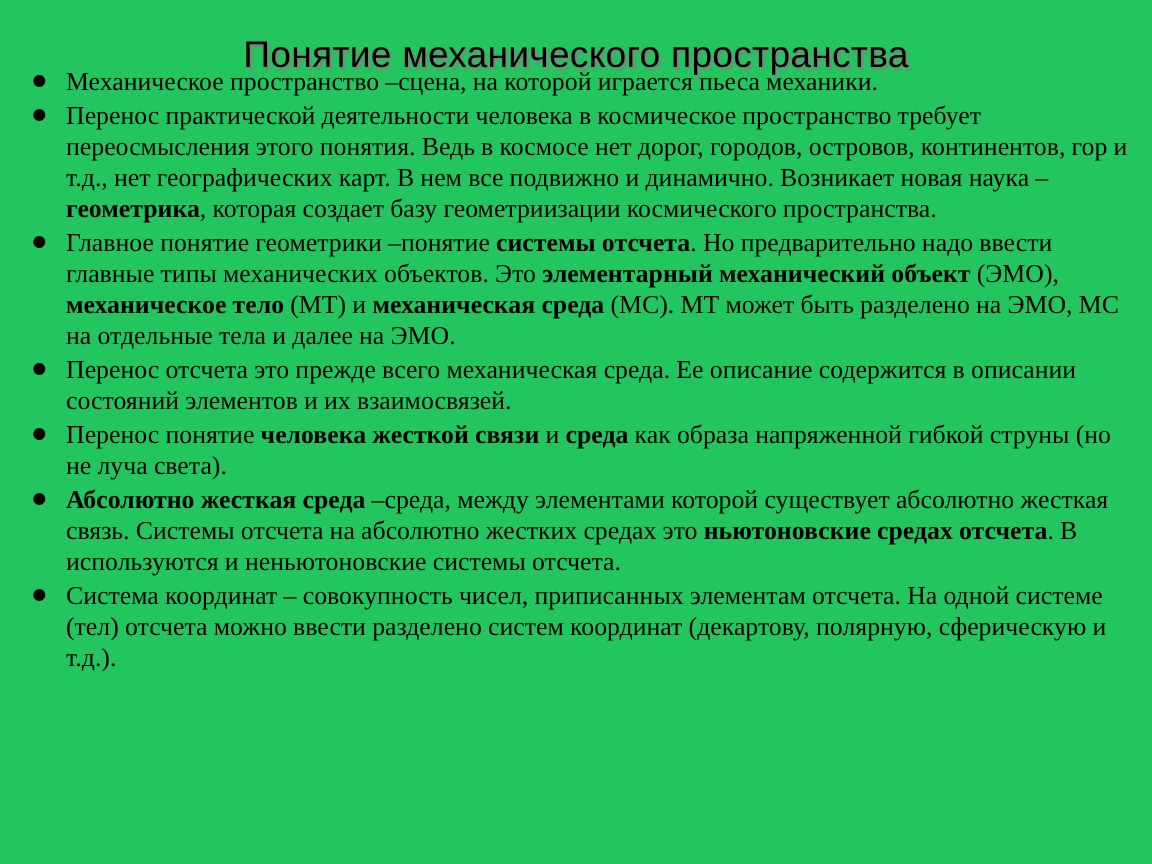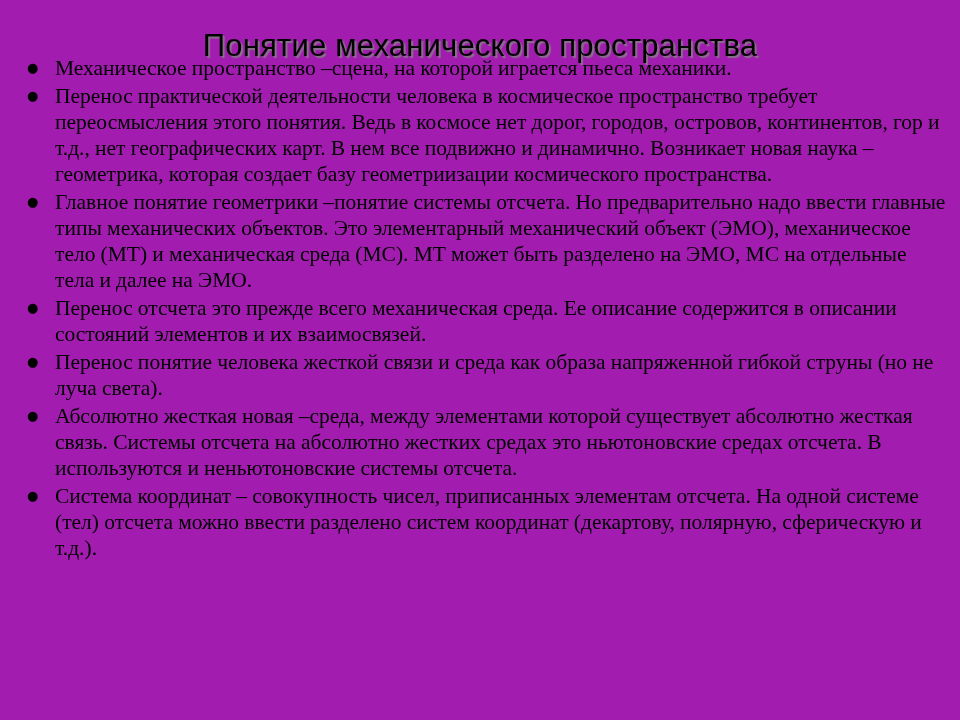"Понятие механического пространства" .slide { background: #a21caf -> #22c55e }
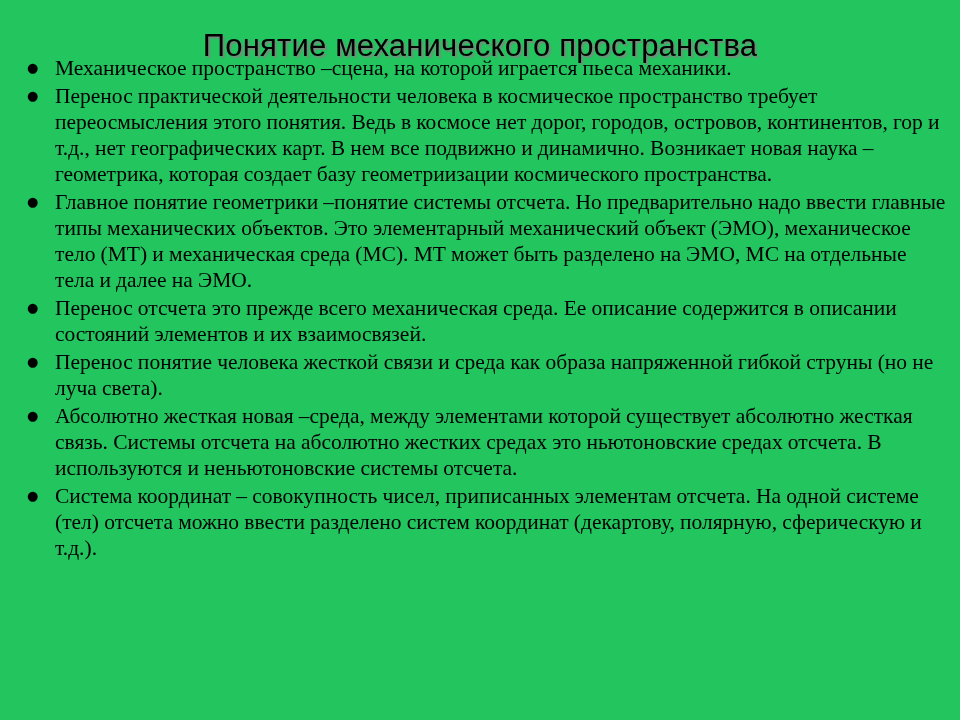"геометрика" .bullet-text b { font-weight: 400 -> 700 }
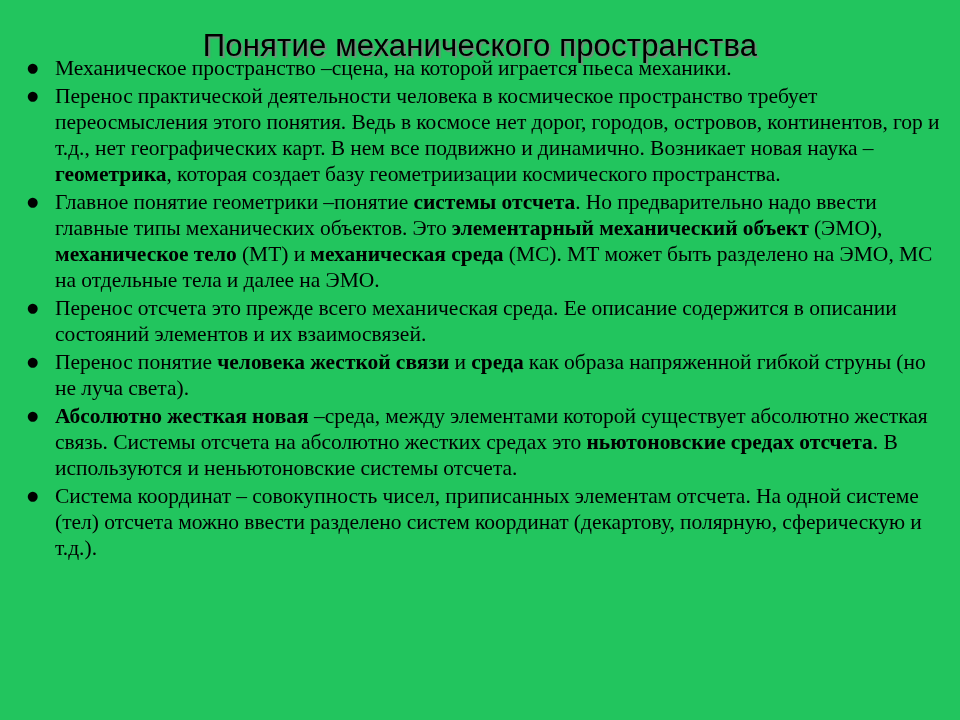"Абсолютно жесткая новая" b { text: новая -> среда }
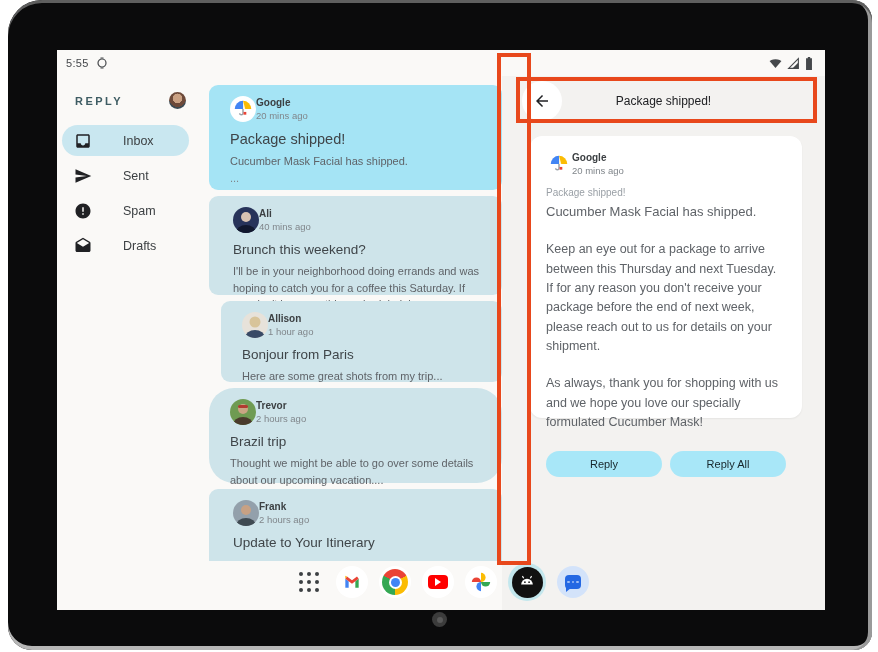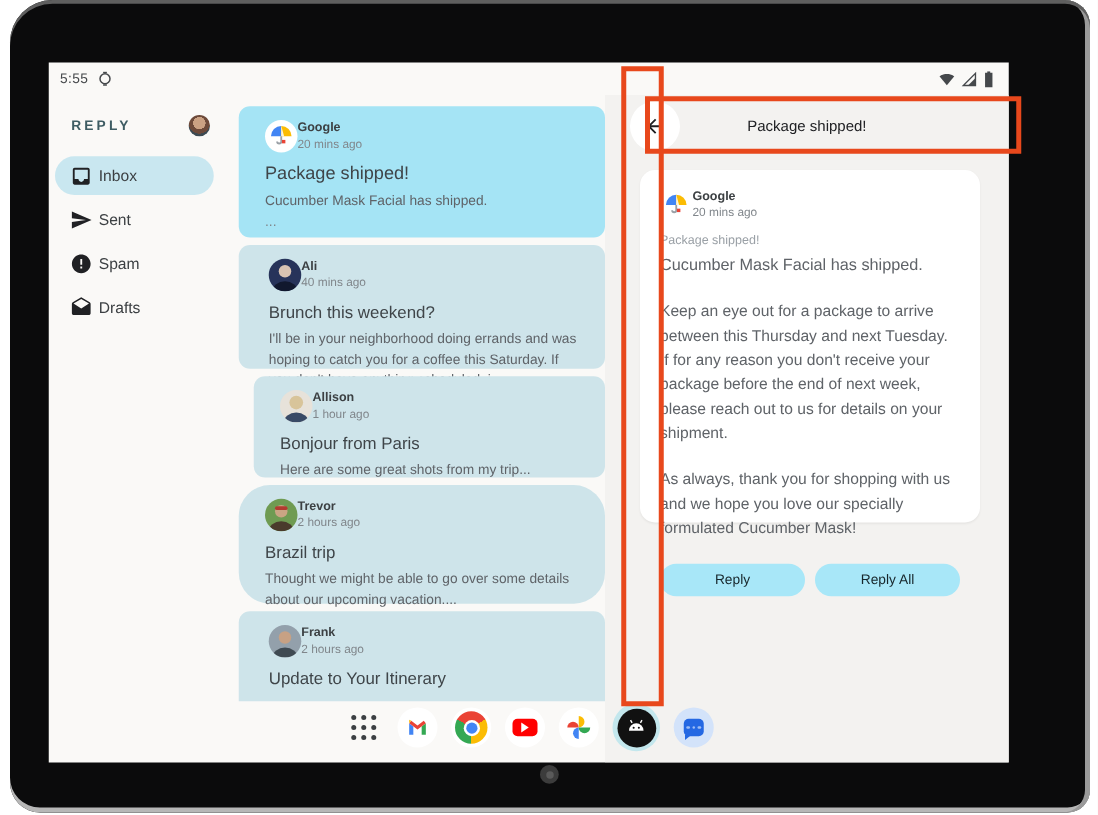"5:55" .screen { left: 31px -> 49px }
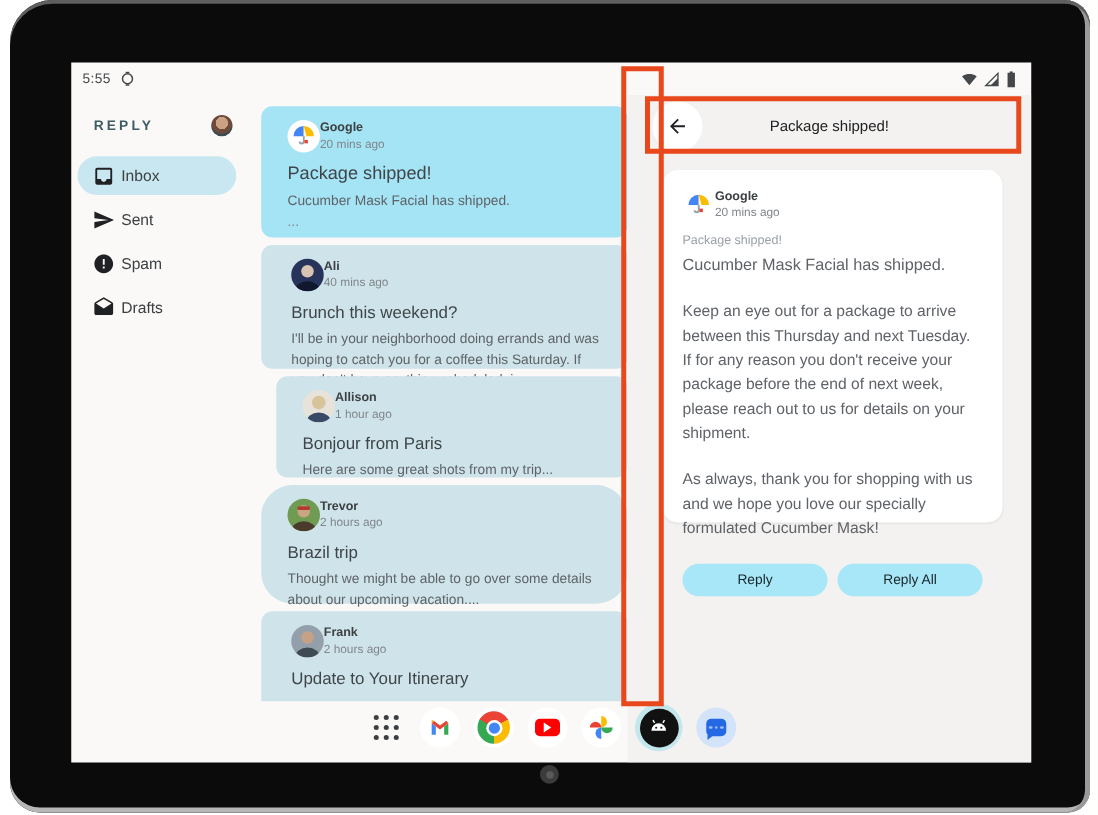"Inbox" .nav-item { gap: 5px -> 31px }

★ ★ ★ ★ ★

◆ Your goal
Write out the whole listing exactly. Pictures stay out.

◆ Result
"Понятие механического пространства" .slide { background: #a21caf -> #22c55e }
"геометрика" .bullet-text b { font-weight: 400 -> 700 }
"Абсолютно жесткая новая" b { text: новая -> среда }
"5:55" .screen { left: 31px -> 49px }
"Inbox" .nav-item { gap: 5px -> 31px }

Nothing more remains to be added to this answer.